Grób rodziców jednej z mieszkanek Andrychowa, oraz sąsiednie groby zostały okradzione przez tzw. „hieny cmentarne”. Ale to nie wszystko - sprzątając i odśnieżając grób, kobieta nadepnęła na... ludzkie odchody.
- Byłam zszokowana. Poczułam straszliwy odór i kiedy zobaczyłam skąd dochodzi okropny zapach, aż się rozpłakałam. Jakim trzeba być człowiekiem, żeby zrobić coś takiego. Przecież na cmentarzu funkcjonują toalety - mówi zbulwersowana mieszkanka Andrychowa
O kradzieży na andrychowskim cmentarzu informowaliśmy już wielokrotnie, ostatnio w artykule: Cmentarne hieny w akcji w Andrychowie
Cmentarnych szabrowników bardzo trudno namierzyć. Na cmentarzu nie ma kamer.

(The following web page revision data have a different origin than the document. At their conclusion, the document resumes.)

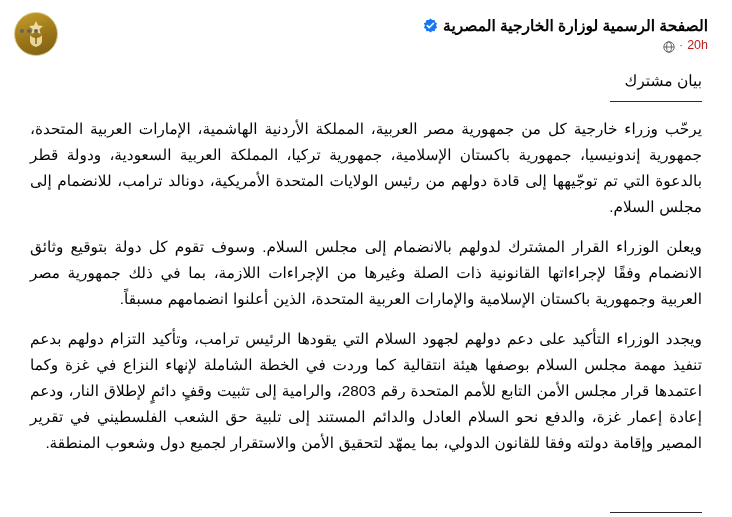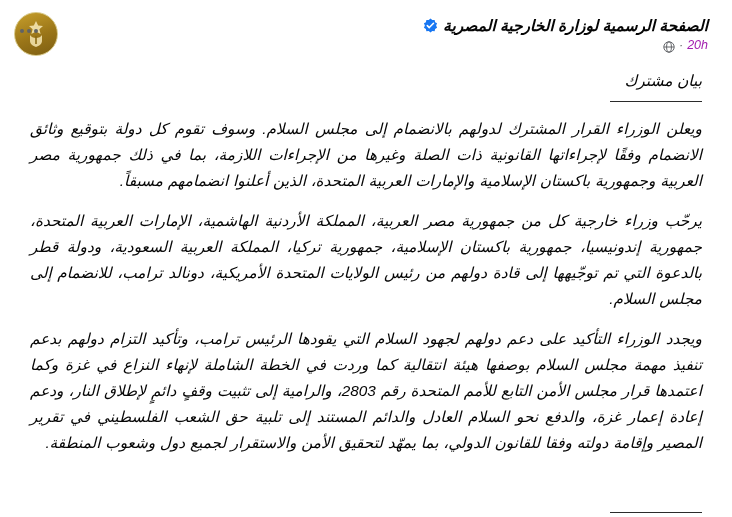--- a/index.html
+++ b/index.html
@@ -19,7 +19,6 @@
     height: 517px;
     position: relative;
     box-sizing: border-box;
-    font-style: italic;
   }
   
   .post-header {

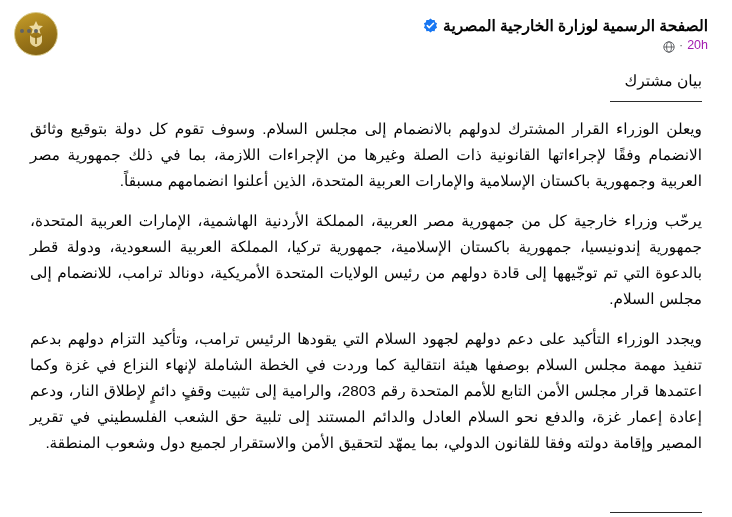--- a/index.html
+++ b/index.html
@@ -90,7 +90,7 @@
   }
   .meta-time {
     font-size: 12.5px;
-    color: #a21caf;
+    color: #b91c1c;
     line-height: 16px;
   }
   .meta-sep {

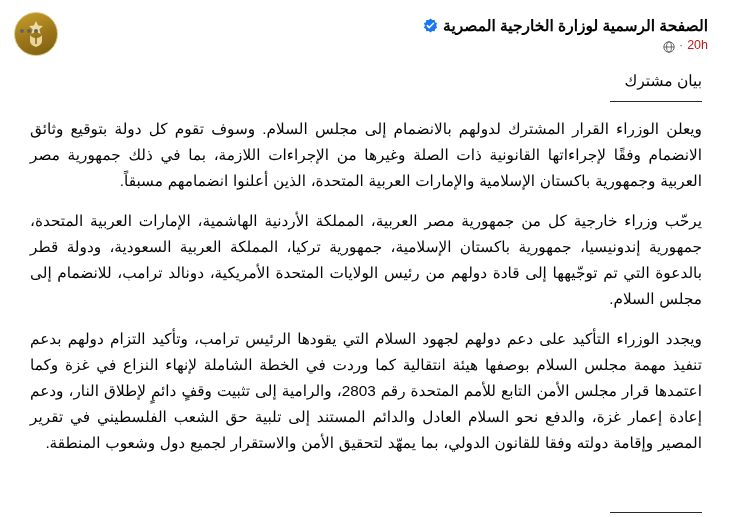--- a/index.html
+++ b/index.html
@@ -212,8 +212,8 @@
   <div class="post-body">
     <div class="statement-title">بيان مشترك</div>
     <div class="divider"></div>
+    <p class="para">يرحّب وزراء خارجية كل من جمهورية مصر العربية، المملكة الأردنية الهاشمية، الإمارات العربية المتحدة، جمهورية إندونيسيا، جمهورية باكستان الإسلامية، جمهورية تركيا، المملكة العربية السعودية، ودولة قطر بالدعوة التي تم توجّيهها إلى قادة دولهم من رئيس الولايات المتحدة الأمريكية، دونالد ترامب،  للانضمام إلى مجلس السلام.</p>
     <p class="para">ويعلن الوزراء القرار المشترك لدولهم بالانضمام إلى مجلس السلام. وسوف  تقوم كل دولة بتوقيع وثائق الانضمام وفقًا لإجراءاتها القانونية ذات الصلة وغيرها من الإجراءات اللازمة، بما في ذلك جمهورية مصر العربية وجمهورية باكستان الإسلامية والإمارات العربية المتحدة، الذين أعلنوا انضمامهم مسبقاً.</p>
-    <p class="para">يرحّب وزراء خارجية كل من جمهورية مصر العربية، المملكة الأردنية الهاشمية، الإمارات العربية المتحدة، جمهورية إندونيسيا، جمهورية باكستان الإسلامية، جمهورية تركيا، المملكة العربية السعودية، ودولة قطر بالدعوة التي تم توجّيهها إلى قادة دولهم من رئيس الولايات المتحدة الأمريكية، دونالد ترامب،  للانضمام إلى مجلس السلام.</p>
     <p class="para">ويجدد الوزراء التأكيد على دعم دولهم لجهود السلام التي يقودها الرئيس ترامب، وتأكيد التزام دولهم بدعم تنفيذ مهمة مجلس السلام بوصفها هيئة انتقالية كما وردت في الخطة الشاملة لإنهاء النزاع في غزة وكما اعتمدها قرار مجلس الأمن التابع للأمم المتحدة رقم 2803، والرامية إلى تثبيت وقفٍ دائمٍ لإطلاق النار، ودعم إعادة إعمار غزة، والدفع نحو السلام العادل والدائم المستند إلى تلبية حق الشعب الفلسطيني في تقرير المصير وإقامة دولته وفقا للقانون الدولي، بما يمهّد  لتحقيق الأمن والاستقرار لجميع دول وشعوب المنطقة.</p>
   </div>
 

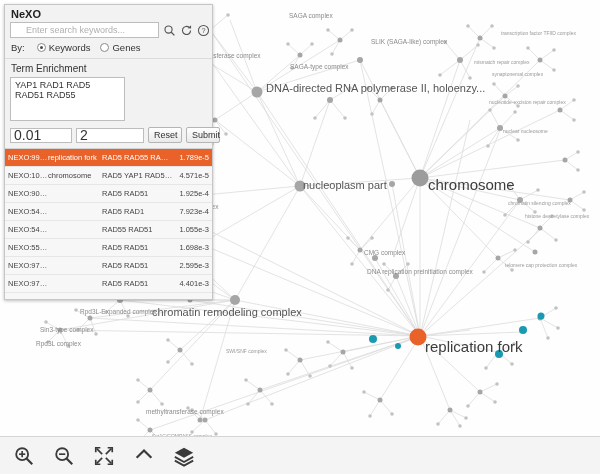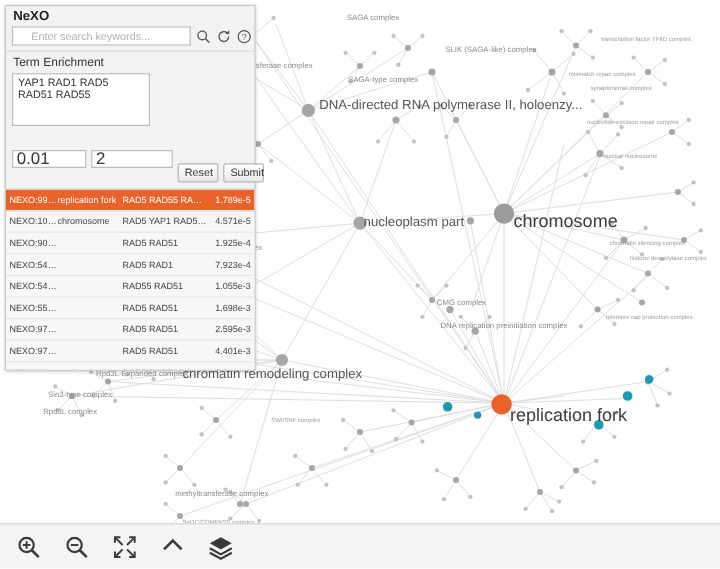--- a/index.html
+++ b/index.html
@@ -615,6 +615,17 @@
       </button>
     </div>
 
+    <div class="radio-row">
+      <span class="by-label">By:</span>
+      <span class="radio-item">
+        <span class="radio-dot checked"></span>
+        <span>Keywords</span>
+      </span>
+      <span class="radio-item">
+        <span class="radio-dot"></span>
+        <span>Genes</span>
+      </span>
+    </div>
 
     <div class="section-head">Term Enrichment</div>
     <textarea class="term-box" style="">YAP1 RAD1 RAD5 RAD51 RAD55</textarea>

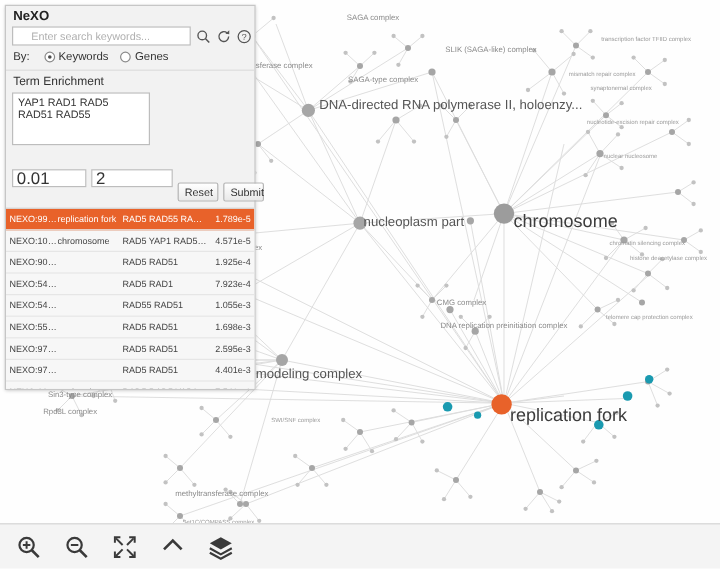--- a/index.html
+++ b/index.html
@@ -178,7 +178,6 @@
     cursor: pointer;
     padding: 0 5px;
     font-family: "Liberation Sans", sans-serif;
-    margin-top: 24px;
   }
   
   .results {

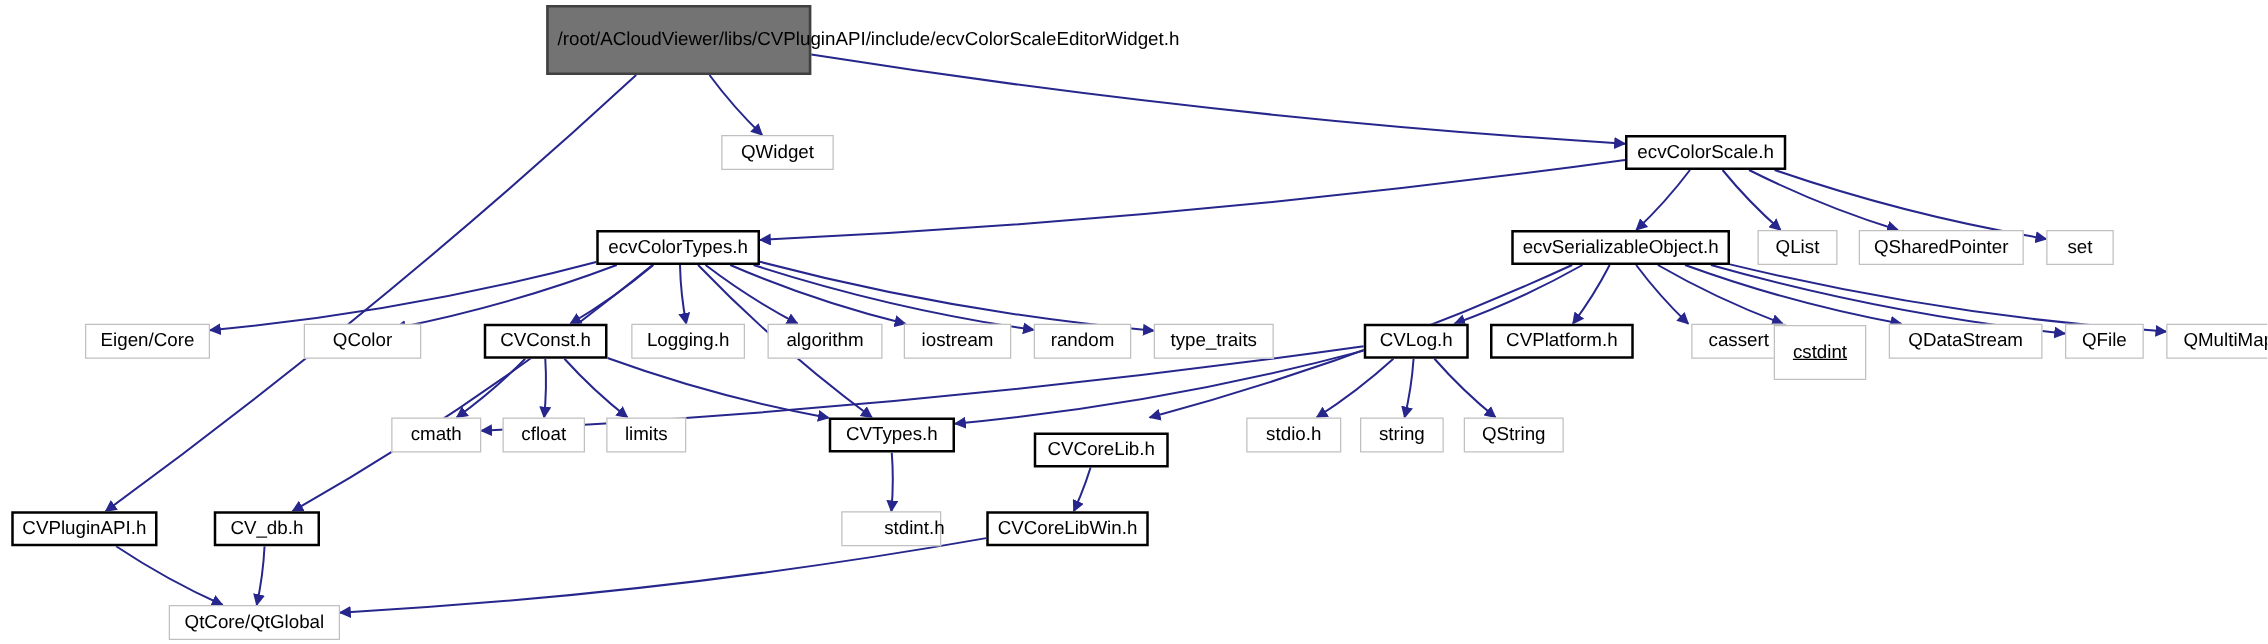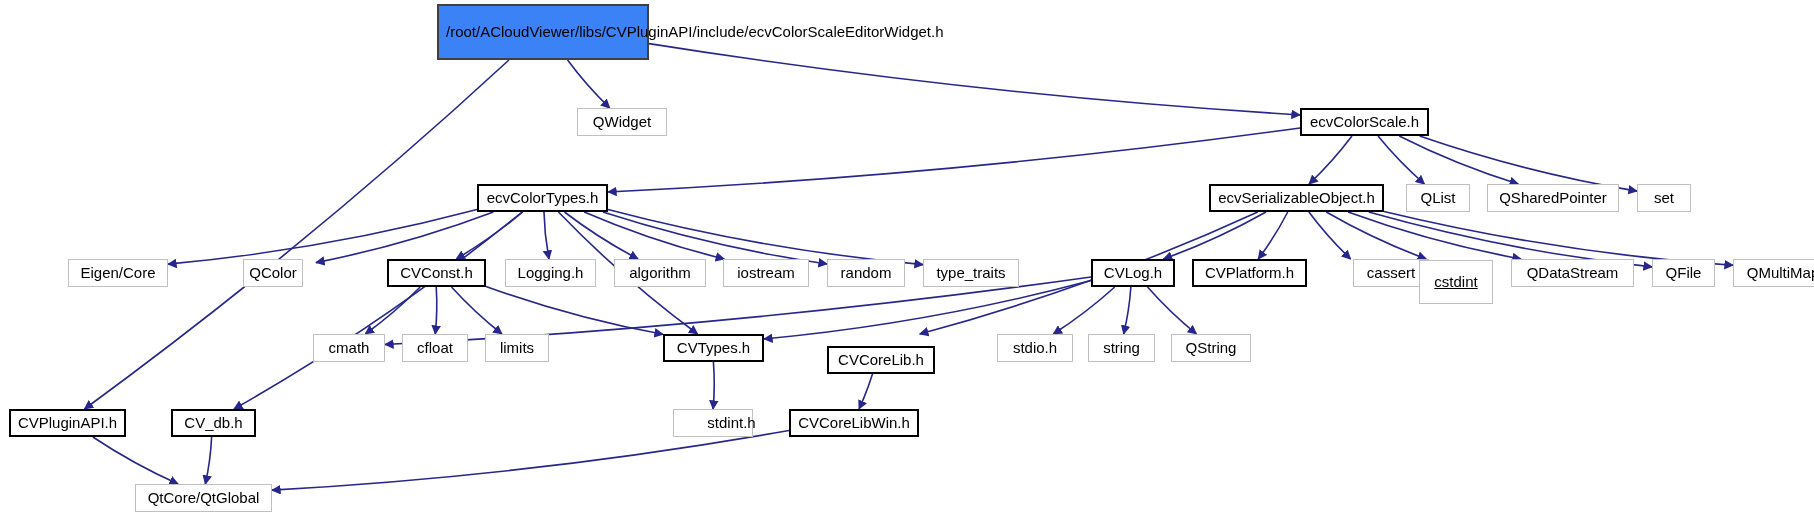--- a/index.html
+++ b/index.html
@@ -43,7 +43,7 @@
     border: 2px solid #000000;
   }
   .node.root {
-    background: #3b82f6;
+    background: #737373;
     border: 2px solid #404040;
     justify-content: flex-start;
     text-align: left;

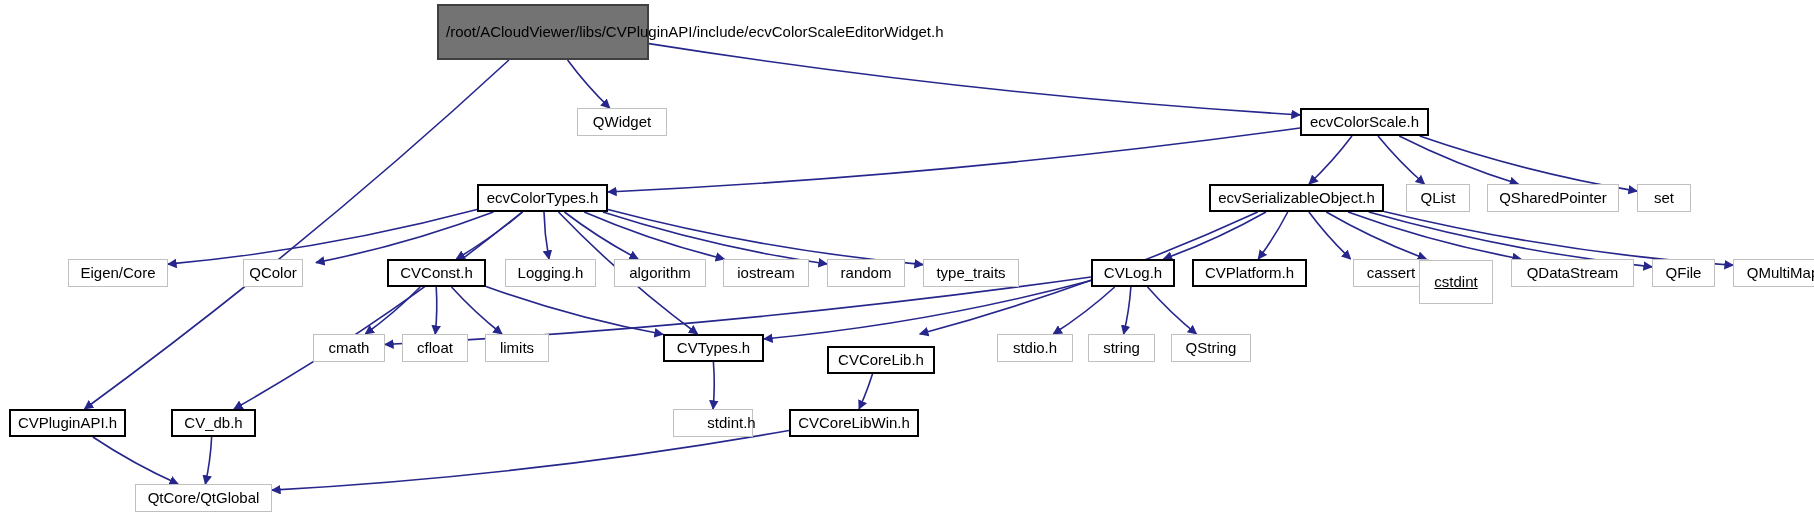--- a/index.html
+++ b/index.html
@@ -116,7 +116,7 @@
       <div class="node" style="left: 1487px; top: 184px; width: 132px; height: 28px;"><span class="node-label">QSharedPointer</span></div>
       <div class="node" style="left: 1637px; top: 184px; width: 54px; height: 28px;"><span class="node-label">set</span></div>
       <div class="node" style="left: 68px; top: 259px; width: 100px; height: 28px;"><span class="node-label">Eigen/Core</span></div>
-      <div class="node" style="left: 243px; top: 259px; width: 60px; height: 28px;"><span class="node-label">QColor</span></div>
+      <div class="node" style="left: 243px; top: 259px; width: 94px; height: 28px;"><span class="node-label">QColor</span></div>
       <div class="node bold" style="left: 387px; top: 259px; width: 99px; height: 28px;"><span class="node-label">CVConst.h</span></div>
       <div class="node" style="left: 505px; top: 259px; width: 91px; height: 28px;"><span class="node-label">Logging.h</span></div>
       <div class="node" style="left: 614px; top: 259px; width: 92px; height: 28px;"><span class="node-label">algorithm</span></div>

Jedynym sposobem jest właściwie „złapanie za rękę”. Dodatkowo sprawę utrudnia fakt, że mieszkańcy bardzo rzadko zgłaszają podobne sprawy na policję.
Jeremiasz, 16.12.2021 11:28
Wszystko drożeje a to dopiero początek więc złodziejstwo będzie się szerzyć na potęgę ale co robi policja? Policja woli okradać kierowców i gnębić ludzi za brak maseczek, jest to niewątpliwe dla nich bezpieczniejsze.